• Try it: For the listing below, output exactly the lines from the line with "Dusty Sky Blue" up to and including the line with "balance: 46.33 -> 50.96", and no other lines.

• Records supplied:
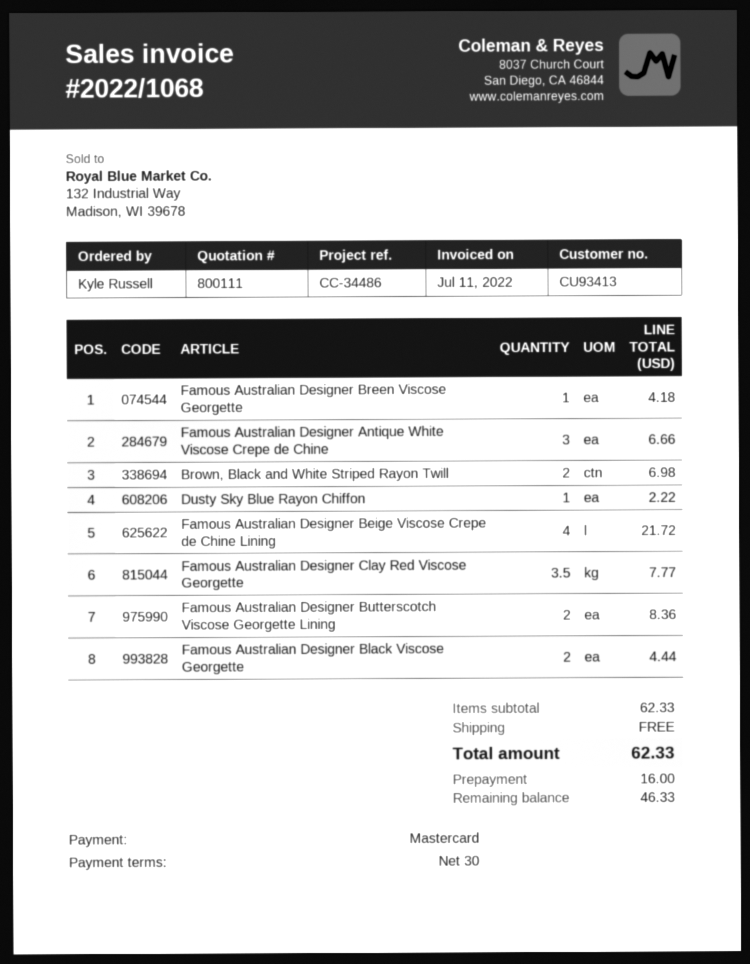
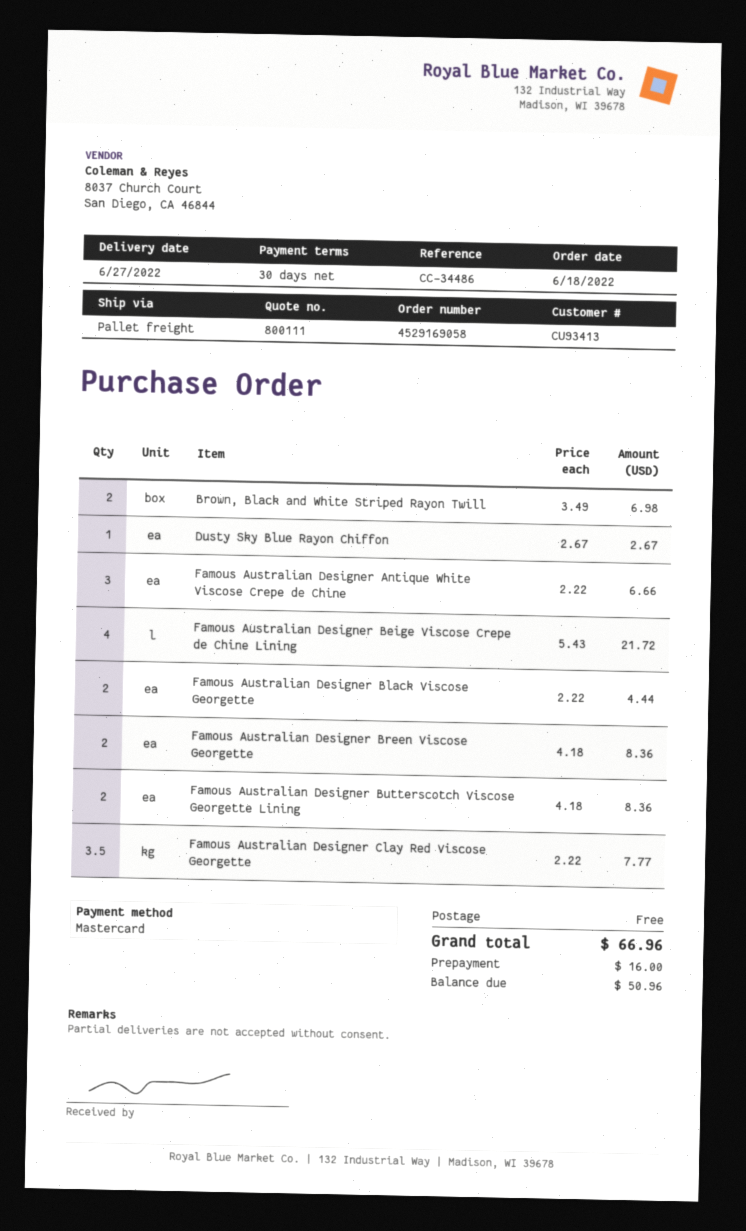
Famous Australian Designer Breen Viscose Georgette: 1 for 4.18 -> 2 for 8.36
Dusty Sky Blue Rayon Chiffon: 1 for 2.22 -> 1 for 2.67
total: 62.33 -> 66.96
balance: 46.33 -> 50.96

==

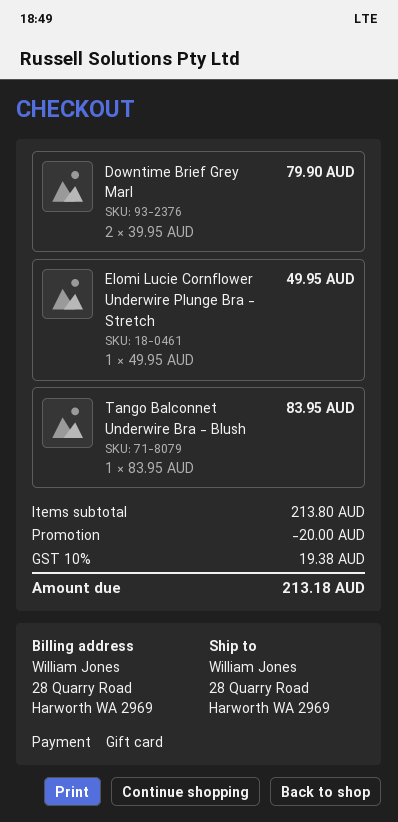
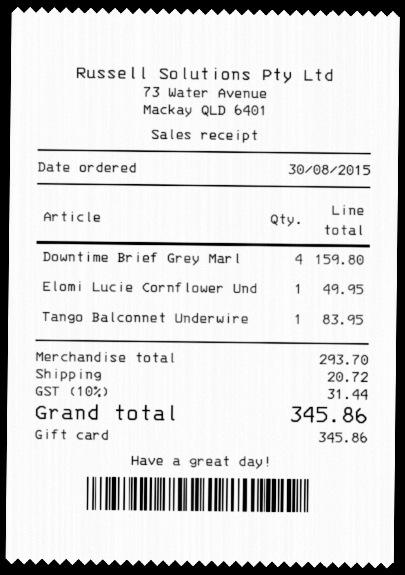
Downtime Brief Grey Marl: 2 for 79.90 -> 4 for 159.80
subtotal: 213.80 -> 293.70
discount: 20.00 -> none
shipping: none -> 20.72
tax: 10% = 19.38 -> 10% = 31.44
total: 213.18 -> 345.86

• Problem solution:
Dusty Sky Blue Rayon Chiffon: 1 for 2.22 -> 1 for 2.67
total: 62.33 -> 66.96
balance: 46.33 -> 50.96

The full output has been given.